> **PROBLEM STATEMENT**: Count how many lines below include the string "Average", and give that number without anything else.

(Dataset records)
──────────────────────────────

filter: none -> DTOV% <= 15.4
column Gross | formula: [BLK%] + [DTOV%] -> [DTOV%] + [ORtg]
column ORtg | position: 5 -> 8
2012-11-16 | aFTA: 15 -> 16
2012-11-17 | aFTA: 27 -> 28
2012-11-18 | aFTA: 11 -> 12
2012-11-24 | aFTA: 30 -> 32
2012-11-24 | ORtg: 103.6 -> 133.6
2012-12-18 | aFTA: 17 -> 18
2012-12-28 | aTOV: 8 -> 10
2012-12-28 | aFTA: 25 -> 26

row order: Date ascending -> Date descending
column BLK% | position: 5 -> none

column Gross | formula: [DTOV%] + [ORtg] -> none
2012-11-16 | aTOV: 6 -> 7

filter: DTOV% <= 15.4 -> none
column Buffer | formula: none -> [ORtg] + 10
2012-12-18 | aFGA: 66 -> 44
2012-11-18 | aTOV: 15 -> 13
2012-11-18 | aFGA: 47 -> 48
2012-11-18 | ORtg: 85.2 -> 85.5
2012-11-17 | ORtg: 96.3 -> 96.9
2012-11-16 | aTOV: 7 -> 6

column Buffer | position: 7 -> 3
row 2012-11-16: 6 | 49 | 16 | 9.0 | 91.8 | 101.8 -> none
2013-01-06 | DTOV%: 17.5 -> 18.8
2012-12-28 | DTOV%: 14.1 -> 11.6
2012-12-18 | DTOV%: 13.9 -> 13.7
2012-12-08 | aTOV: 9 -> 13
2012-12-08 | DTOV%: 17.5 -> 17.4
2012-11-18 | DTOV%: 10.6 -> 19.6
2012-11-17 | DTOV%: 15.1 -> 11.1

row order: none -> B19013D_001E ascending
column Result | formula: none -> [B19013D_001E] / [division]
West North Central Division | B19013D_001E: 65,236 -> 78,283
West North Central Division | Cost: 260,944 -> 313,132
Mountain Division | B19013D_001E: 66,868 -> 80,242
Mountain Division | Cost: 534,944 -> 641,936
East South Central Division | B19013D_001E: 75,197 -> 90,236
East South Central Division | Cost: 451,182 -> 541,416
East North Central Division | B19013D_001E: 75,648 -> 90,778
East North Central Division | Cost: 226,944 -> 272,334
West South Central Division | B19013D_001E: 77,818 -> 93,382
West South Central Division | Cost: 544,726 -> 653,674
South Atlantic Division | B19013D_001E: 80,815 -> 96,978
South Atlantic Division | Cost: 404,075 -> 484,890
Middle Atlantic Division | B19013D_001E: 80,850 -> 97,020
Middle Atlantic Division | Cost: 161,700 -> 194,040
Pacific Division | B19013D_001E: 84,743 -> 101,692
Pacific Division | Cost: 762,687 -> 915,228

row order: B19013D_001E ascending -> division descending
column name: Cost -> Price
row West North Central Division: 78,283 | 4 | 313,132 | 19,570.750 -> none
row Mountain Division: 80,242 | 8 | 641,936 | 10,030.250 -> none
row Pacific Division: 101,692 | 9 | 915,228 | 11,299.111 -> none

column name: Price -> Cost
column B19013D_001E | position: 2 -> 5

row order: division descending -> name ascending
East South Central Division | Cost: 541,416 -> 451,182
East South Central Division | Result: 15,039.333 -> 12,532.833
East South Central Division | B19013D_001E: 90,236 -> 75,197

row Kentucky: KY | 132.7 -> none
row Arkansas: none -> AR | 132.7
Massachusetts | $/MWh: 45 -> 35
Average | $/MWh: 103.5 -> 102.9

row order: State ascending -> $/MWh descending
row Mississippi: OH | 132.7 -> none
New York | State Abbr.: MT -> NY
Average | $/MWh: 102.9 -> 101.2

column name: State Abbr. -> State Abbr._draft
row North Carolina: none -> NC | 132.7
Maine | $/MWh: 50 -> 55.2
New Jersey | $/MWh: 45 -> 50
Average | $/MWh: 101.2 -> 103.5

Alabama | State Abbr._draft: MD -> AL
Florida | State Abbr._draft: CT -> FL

──────────────────────────────

> **RESULT OF THE EXERCISE**: 3